ML/DL Journey

US AGG Mutual Funds – Basic Historic Analysis: Are you always wrong?

With reference to the US AGG Mutual Funds, broadly speaking no. For the overall US AGG mutual fund market, assuming the Bloomberg US Agg Bond TR USD as the index, there is value in looking at historical price data (and the derived performance measures). As illustrated in Table 1, the overall market (without sampling) generated a 0.52 – 0.58% average annualized excess return over the Index (for each of 1, 2-, 3-, 5- or 10-year periods over the 12/31/2000 – 12/31/2022 evaluation period).  With sampling, based on 40+ performance measures as illustrated in Table 2, there can be nearly 40% of the funds that are top quartile (depending on the performance measure used for selection and evaluation) that generated 0.9-1.7% average annual excess return (ranged 7.9% – (5.1)%) over the 1-2-3 year holding periods (here Excess Return as a selection criteria).  However, high performance measure-based selection does not imply stable superior excess returns across all performance measures. Nor does it imply that it’s the same funds that are top quartile.


1. Do you want the Index? The lower R2, high Alpha and low Beta of the Funds implies that the funds in general are not really in line with the Index (Bloomberg US Agg Bond TR USD).  This also becomes evident from the peaks and troughs of the Excess Return and Relative Max Drawdowns, where the Index generated a better Sharpe over all of the assessment periods (see Table 1).

2 . Do the incremental ‘allocator/distributor’ fees erode the generated Excess Return?  If the fees you pay are below 0.52% then as a market or via superior fund selection you may be better off (assuming Excess Return is your only objective function).

3. Which performance measures do you value more/less? Some performance measures have promising distributions as selection criteria and can support repeatability. The Explainability Index and Risk of Target (Image 1) gives a control panel for incorporating multiple performance measures.

4. Can you dig deeper for fund level granularity? This is insightful for assessing funds that may be ‘better’ over time, during certain times/regimes, only in certain markets, against certain benchmarks, at time of entry/exit (given the demonstrated over/under performance), etc.  As in Event and Feature Engineering (yes, this Insights piece is basic simpler historical analysis, but we point this out as these questions may be coming up and will be covered in the journey’s next pieces (where more data is injected and ML/DL is applied to beyond canned what ifs).

When you are being pitched over 7,000 mutual funds[1] (in the US alone), how do you know the selection motivations are aligned?

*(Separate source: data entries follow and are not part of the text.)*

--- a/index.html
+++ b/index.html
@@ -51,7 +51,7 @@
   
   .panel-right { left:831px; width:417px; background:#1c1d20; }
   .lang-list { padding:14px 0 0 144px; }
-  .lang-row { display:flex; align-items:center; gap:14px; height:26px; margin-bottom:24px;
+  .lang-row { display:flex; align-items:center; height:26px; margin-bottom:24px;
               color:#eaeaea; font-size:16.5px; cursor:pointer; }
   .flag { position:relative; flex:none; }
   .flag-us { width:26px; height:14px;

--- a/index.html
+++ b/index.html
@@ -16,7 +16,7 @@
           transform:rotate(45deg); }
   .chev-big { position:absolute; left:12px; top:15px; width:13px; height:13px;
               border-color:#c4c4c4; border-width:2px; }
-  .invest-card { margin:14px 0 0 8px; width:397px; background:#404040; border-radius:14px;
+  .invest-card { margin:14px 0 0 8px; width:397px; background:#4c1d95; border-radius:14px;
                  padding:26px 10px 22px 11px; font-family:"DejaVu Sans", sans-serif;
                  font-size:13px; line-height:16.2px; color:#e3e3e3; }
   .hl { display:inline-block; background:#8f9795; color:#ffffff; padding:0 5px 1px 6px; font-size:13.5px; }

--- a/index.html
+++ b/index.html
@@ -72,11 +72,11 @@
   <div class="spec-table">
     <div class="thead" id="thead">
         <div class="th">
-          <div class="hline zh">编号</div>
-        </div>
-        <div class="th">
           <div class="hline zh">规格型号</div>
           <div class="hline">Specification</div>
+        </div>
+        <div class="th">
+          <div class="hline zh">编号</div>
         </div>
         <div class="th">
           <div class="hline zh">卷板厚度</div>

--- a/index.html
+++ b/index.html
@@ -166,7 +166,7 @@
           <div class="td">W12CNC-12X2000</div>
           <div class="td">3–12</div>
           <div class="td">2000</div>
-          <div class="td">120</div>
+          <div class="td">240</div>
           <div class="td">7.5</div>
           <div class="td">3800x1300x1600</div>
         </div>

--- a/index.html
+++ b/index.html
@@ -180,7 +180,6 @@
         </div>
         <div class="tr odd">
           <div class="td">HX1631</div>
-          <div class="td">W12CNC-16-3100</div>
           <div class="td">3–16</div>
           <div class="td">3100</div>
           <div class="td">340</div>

Beyond the regulatorily mandated disclosures, the distributors/allocators generally point to the historical performance of the funds and/or forecasted performance under scenarios.  This relies on two facets: (a) the benchmark(s) being considered, and (b) the performance measure being evaluated. In this Insights piece, we look at a popular benchmark for the particular Asset Class and the fund performance against that benchmark as measured by 40+ performance measures estimated on a historical basis.  Since evaluating so many performance measures can be unwieldy, we also assess the performance via the performance measures unifying framework of Explainability Index (EI) and Risk of Target (RoT)[2].


We filter the US mutual fund data that are categorized as US Aggregate (US AGG), were at least 3 years old (considering 12/31/2000 – 12/31/2022 evaluation period), had over $ 1 billion in AUM and we evaluated the oldest share class.  This filtering resulted in 168 funds in 2022 (with a range of 45-269 funds filtered for the analysis over the evaluation period).


As a reminder, this Insights piece is the first part of the journey, where both the assessment and evaluation are based on historical price data (and derived performance measures) for both fund and benchmarks.  Refer to the Explainability Index paper in footnote 2 for the methodology used for estimating the performance measures.

US AGG Market

Although it is difficult (or irrational) to invest in all the funds, it is important to look at the entire market as you never know the performance of the specific fund you have invested in will be (so at a minimum it sets the overall expectations).  Therein the point here is to give a datapoint without selection bias for the entire market (as filtered for the Asset Class above), where the alternative is to invest in the Index (directly or via a proxy).

Table 1. Historical Benchmark and Fund Performance.

A simpler and explainable way to digest all the performance measures in Table 1 is to look at the Explainability Index Frameworks[3] presented below.  This highlights the performance measure facets of the Funds that are better or worse than the designated Index.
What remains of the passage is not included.